Bare base basics

  • Published
  • By Staff Sgt. Brian Ford
  • 166th Force Support Squadron
Nine members of the Delaware Air National Guard's 166th Force Support Squadron attended Force Support Combat Training here Nov. 14-21, 2014. The mission was to acquire the skills needed to go from bare base operations to sustainment in just 30 days.

Training combined Airmen from the ANG, Air Force Reserve and active duty components to simulate conditions needed to plan and execute all aspects of initial bed down of forces.  

"The training exposed members of the 166th Force Support Squadron to bare base contingency operations focusing on lodging, feeding, and accounting of personnel, to include mortuary operations, in an austere environment," said Lt. Col. Jason Brugman, squadron commander. "It also tested the capacity and effectiveness of the home station readiness training conducted by the 166th Airlift Wing at the New Castle ANG Base, Delaware.

The week-long course objective was to simulate the first few days of a mock deployment to Libya, Africa. Preparation for this deployment included a day and a half of classroom instruction, construction of TEMPER (or Tent, Extendable, Modular, Personnel) and Small Shelter System tents, the Single Pallet Expeditionary Kitchen and Mortuary Affairs in a contingency environment. Included were all the skills needed to accomplish an undertaking of this size in a relatively short time.

"It is necessary to remain mission ready at all times," said Senior Master Sgt. Karen M. King, superintendent, 166th Sustainment Services Flight.  "This will ensure all aspects of training are utilized and members have hands on experience in preparation for deployments."

PERSCO, or Personnel Accountability for Contingency Operations, played a supporting role during the training. Prior to the 2009 merger of Services and Personnel, only Services members would attend this training.

A total of 29 students were divided into five groups: C2 (leadership), PERSCO, lodging, food, recreation, and search and recovery. Each team was given a series of tasks to complete in the midst of performing their daily duties which ranged from operating a non-appropriated funds retail store to assisting the food service workers in the Basic Expeditionary Airfield Resources kitchen.

According to Brugman, for the number of new personnel in the unit and long-time personnel in new roles at the 166th FSS, the training highlighted areas for Airmen to continue to develop. 

"This was the first time in history that Delaware's PERSCO team had the chance to train for their deployed function in a simulated deployed environment," said Brugman. "This was particularly fitting due to the fact that several Airmen from the team will have a chance to do the mission in an actual deployed setting sometime in 2015."

"The PERSCO team works in conjunction with Services in order to take full accountability for all personnel who come and go through a base. In particular, PERSCO works side-by-side when reporting casualties up the chain of command," said Master Sgt. Michael DellaVella, the class acting first sergeant and PERSCO team leader.

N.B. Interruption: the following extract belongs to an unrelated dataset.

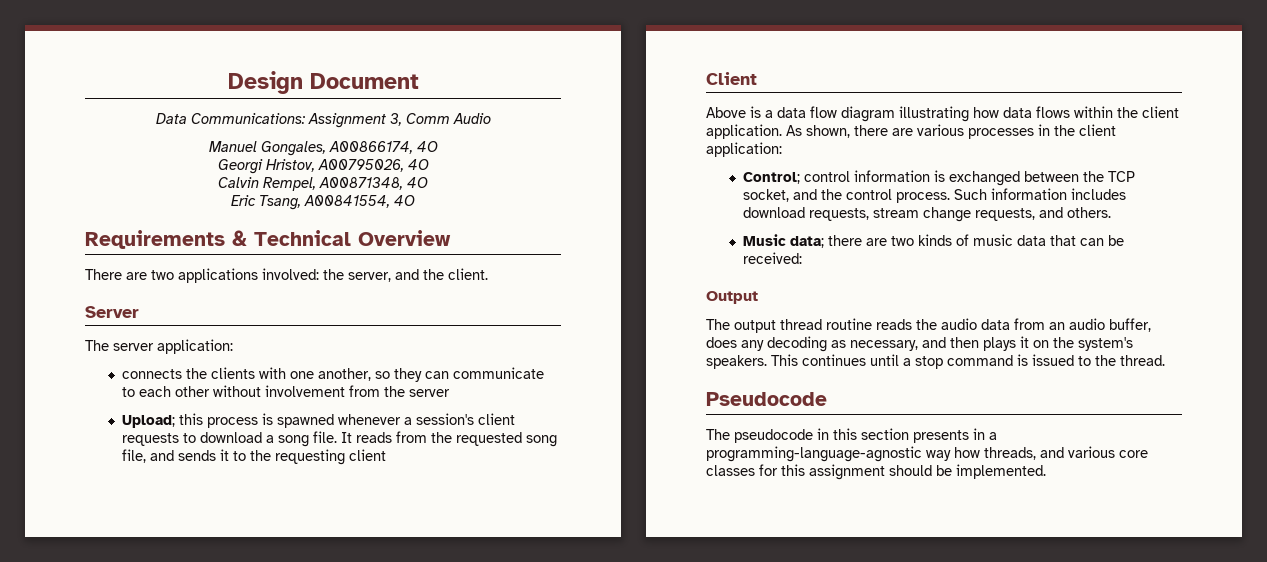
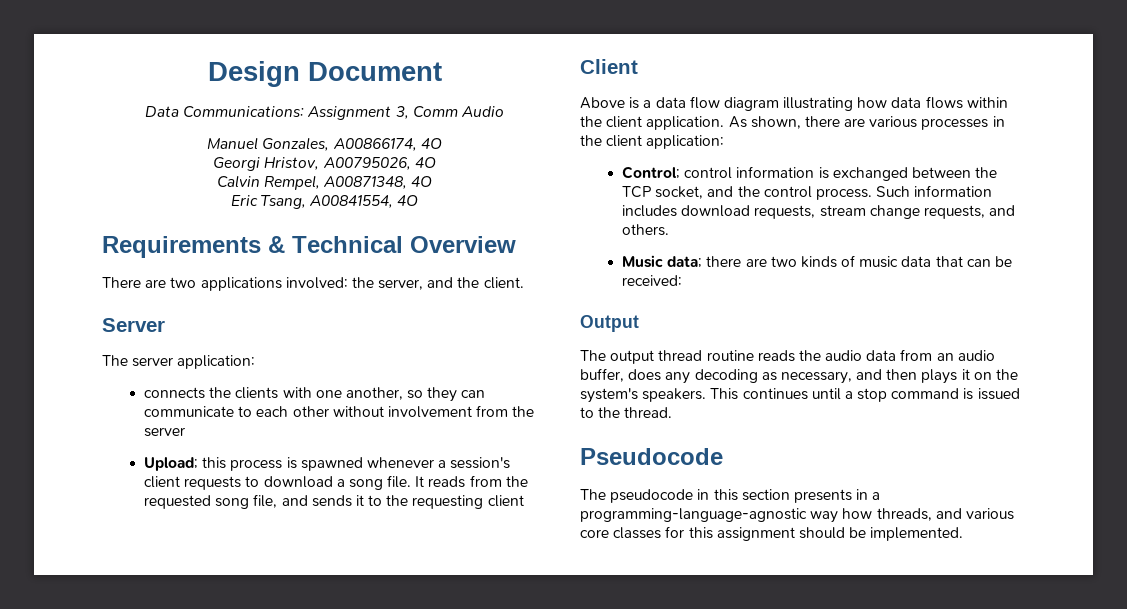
- Manuel Gongales, A00866174, 4O
+ Manuel Gonzales, A00866174, 4O

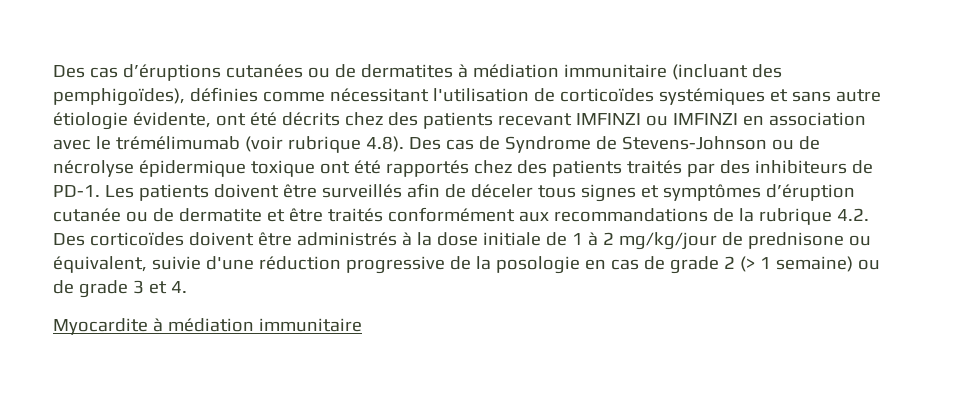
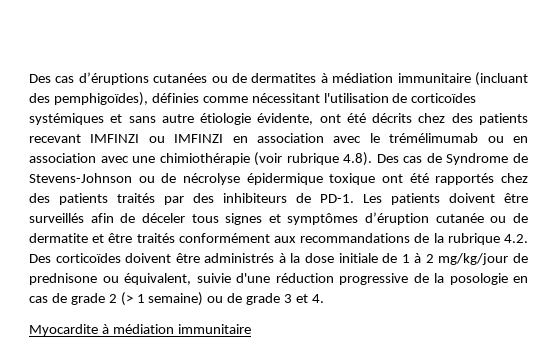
- Des cas d’éruptions cutanées ou de dermatites à médiation immunitaire (incluant des pemphigoïdes), définies comme nécessitant l'utilisation de corticoïdes systémiques et sans autre étiologie évidente, ont été décrits chez des patients recevant IMFINZI ou IMFINZI en association avec le trémélimumab (voir rubrique 4.8). Des cas de Syndrome de Stevens-Johnson ou de nécrolyse épidermique toxique ont été rapportés chez des patients traités par des inhibiteurs de PD-1.
+ Des cas d’éruptions cutanées ou de dermatites à médiation immunitaire (incluant des pemphigoïdes), définies comme nécessitant l'utilisation de corticoïdes systémiques et sans autre étiologie évidente, ont été décrits chez des patients recevant IMFINZI ou IMFINZI en association avec le trémélimumab ou en association avec une chimiothérapie (voir rubrique 4.8). Des cas de Syndrome de Stevens-Johnson ou de nécrolyse épidermique toxique ont été rapportés chez des patients traités par des inhibiteurs de PD-1.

"Communication between PERSCO and Services is vital to ensure all casualties are reported through the chain of command accurately and in a timely manner.  It was also important for PERSCO to have constant contact with lodging as the lodging team will account for available space to bed-down all personnel staying assigned to a particular base." 

Students were also given a hands-on lesson in search and recovery procedures. Staff Sgt. Wadeana Stewart lead the team comprised of members from each of the functional areas. Proper procedures for handling remains and personal effects were demonstrated.

This periodic training opportunity remains a keystone to the wartime readiness rating of the squadron and proved to be a task the team was more than ready to meet, said Brugman.